As far as security, iOS is easier and more secure out of the box, but less powerful for people who know what they are doing. You can’t install a real firewall (inbound/outbound) or any sort of malware/antivirus detection in iOS, nor can you specify as granular of permissions or run apps in different user spaces with different permission sets. An android phone that has been secured is more secure then an iOS phone which cannot have its security increased, but I understand that is beyond the scope of the average user.
The number of apps with malware or snooping code is estimated to be only 1/3 less on the Apple store over the Google Play store. Apple pulled 25 apps back in September.

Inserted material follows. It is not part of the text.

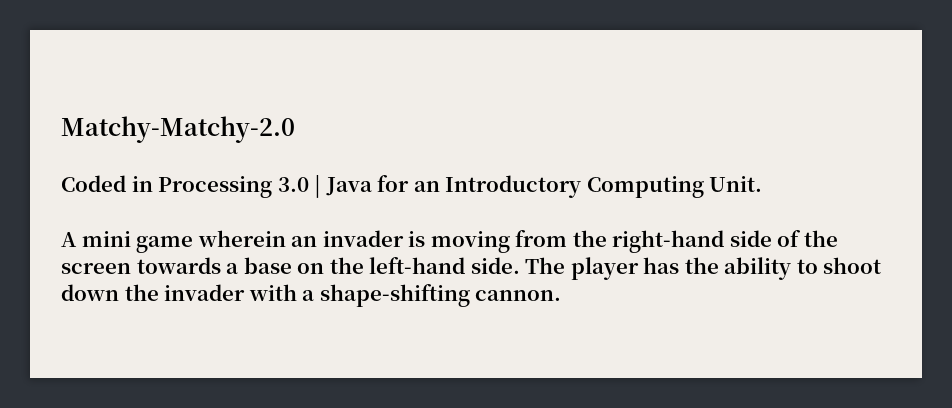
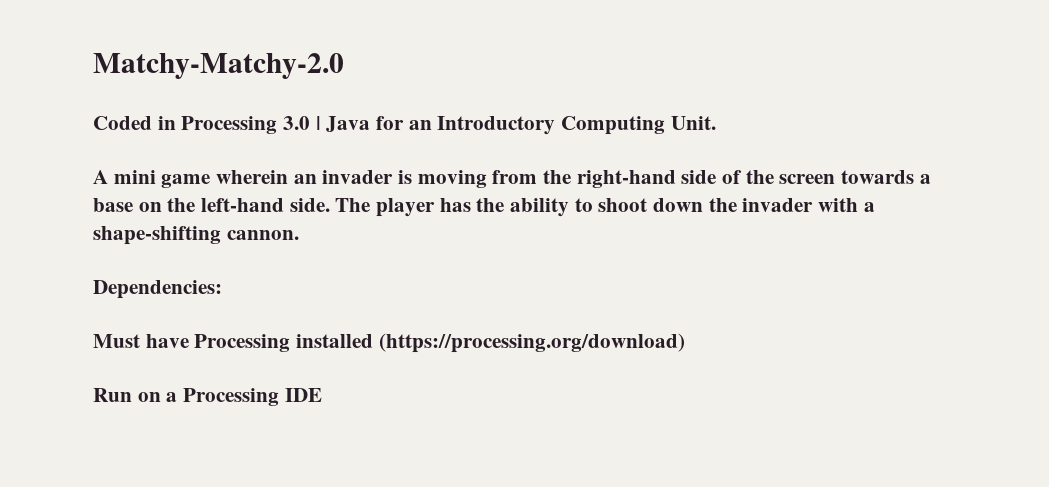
(562, 295) none -> [93,280,222,299] [93,333,685,353] [93,388,322,406] // Dependencies: // Must have Processing installed (https://processing.org/download) // Run on a Processing IDE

Yep same with Android, being able to USB host and use SD cards is HUGE. Good points. The FM radio is nice as well for when I’m out of cell service in the mountains. True tethering, being able to use your phone as a portable wifi router, being able to have your phone drive a big screen and use a keyboard/mouse combination, those are all things that Android and Windows phones can do that you can’t do in iOS.
One nice thing about windows phones is Cortana, which is so far ahead of siri and hey google.
Of course, I’m not really advocating anyone pick the same thing as me, I think everyone should use what works the best for them at the end of the day. I’m just relaying why I picked what I did and how pleased I have been.
They all have their strengths and weaknesses.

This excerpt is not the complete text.